- Work task
Please copy each line of the data that includes the string "table".

- Data extract
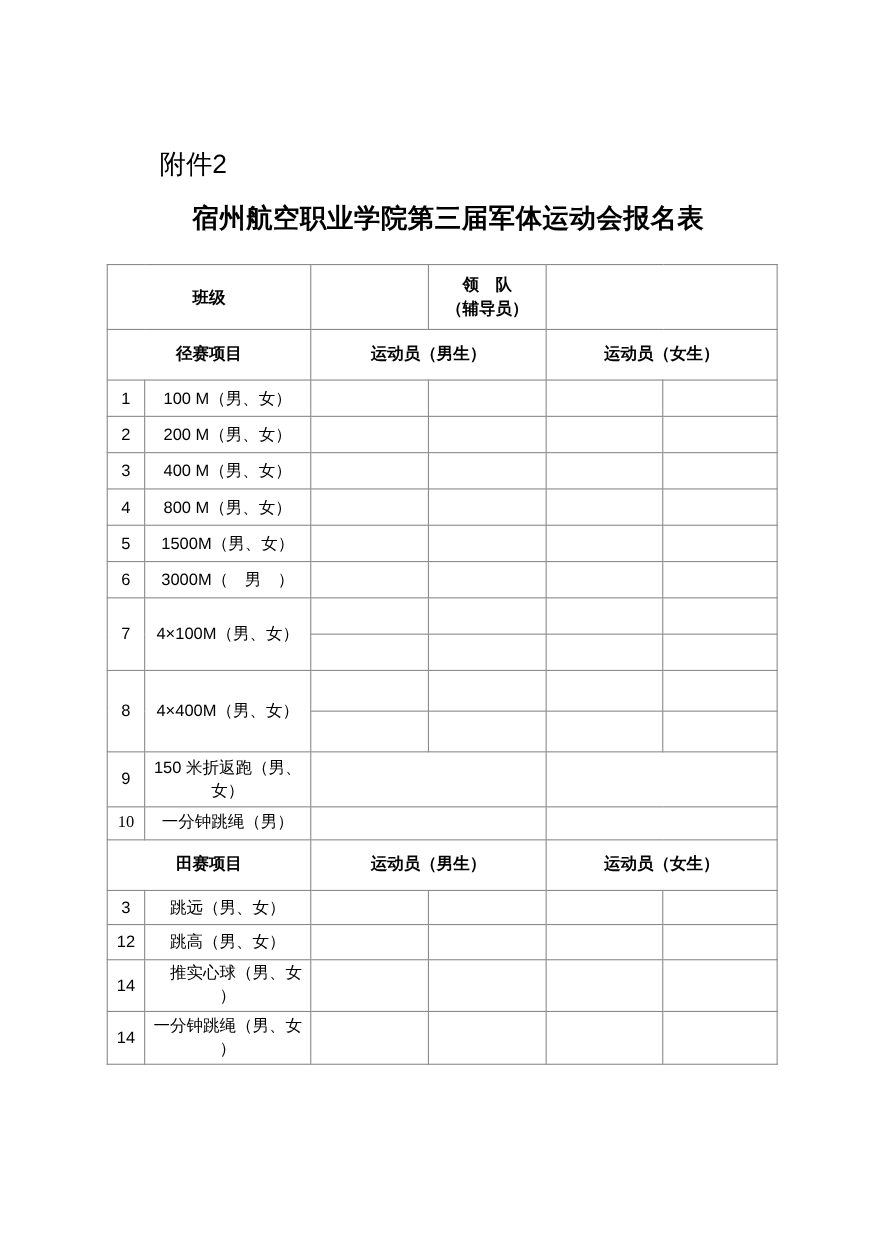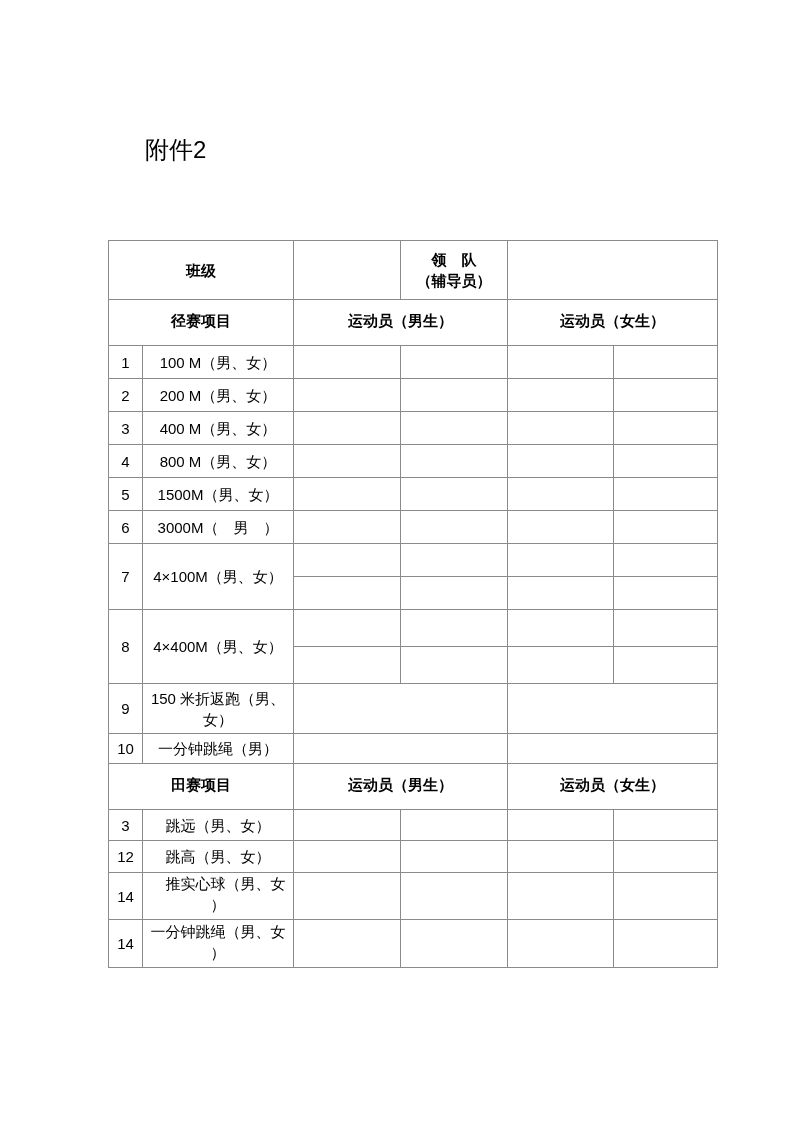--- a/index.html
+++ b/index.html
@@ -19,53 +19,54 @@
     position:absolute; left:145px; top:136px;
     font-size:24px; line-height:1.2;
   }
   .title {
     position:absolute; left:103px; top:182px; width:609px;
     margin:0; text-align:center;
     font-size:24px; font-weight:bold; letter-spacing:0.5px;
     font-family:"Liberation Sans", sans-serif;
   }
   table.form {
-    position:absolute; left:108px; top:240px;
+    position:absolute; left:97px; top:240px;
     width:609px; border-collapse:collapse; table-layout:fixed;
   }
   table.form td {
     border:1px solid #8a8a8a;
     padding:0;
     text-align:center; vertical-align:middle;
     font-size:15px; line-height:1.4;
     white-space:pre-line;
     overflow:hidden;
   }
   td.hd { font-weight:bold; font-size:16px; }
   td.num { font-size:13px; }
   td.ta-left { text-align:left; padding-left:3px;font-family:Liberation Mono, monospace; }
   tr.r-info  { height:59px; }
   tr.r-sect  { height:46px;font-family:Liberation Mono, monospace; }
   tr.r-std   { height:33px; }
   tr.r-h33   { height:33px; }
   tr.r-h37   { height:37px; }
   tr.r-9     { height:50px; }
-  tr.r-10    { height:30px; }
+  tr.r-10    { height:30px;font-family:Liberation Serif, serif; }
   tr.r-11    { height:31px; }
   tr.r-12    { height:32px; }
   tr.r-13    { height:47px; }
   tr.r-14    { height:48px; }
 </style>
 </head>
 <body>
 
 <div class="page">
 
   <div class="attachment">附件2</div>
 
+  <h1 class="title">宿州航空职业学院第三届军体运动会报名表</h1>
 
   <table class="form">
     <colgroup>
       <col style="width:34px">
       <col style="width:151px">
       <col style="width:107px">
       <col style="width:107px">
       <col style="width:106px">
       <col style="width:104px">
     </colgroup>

- Your response
   table.form {
     width:609px; border-collapse:collapse; table-layout:fixed;
   table.form td {
   <table class="form">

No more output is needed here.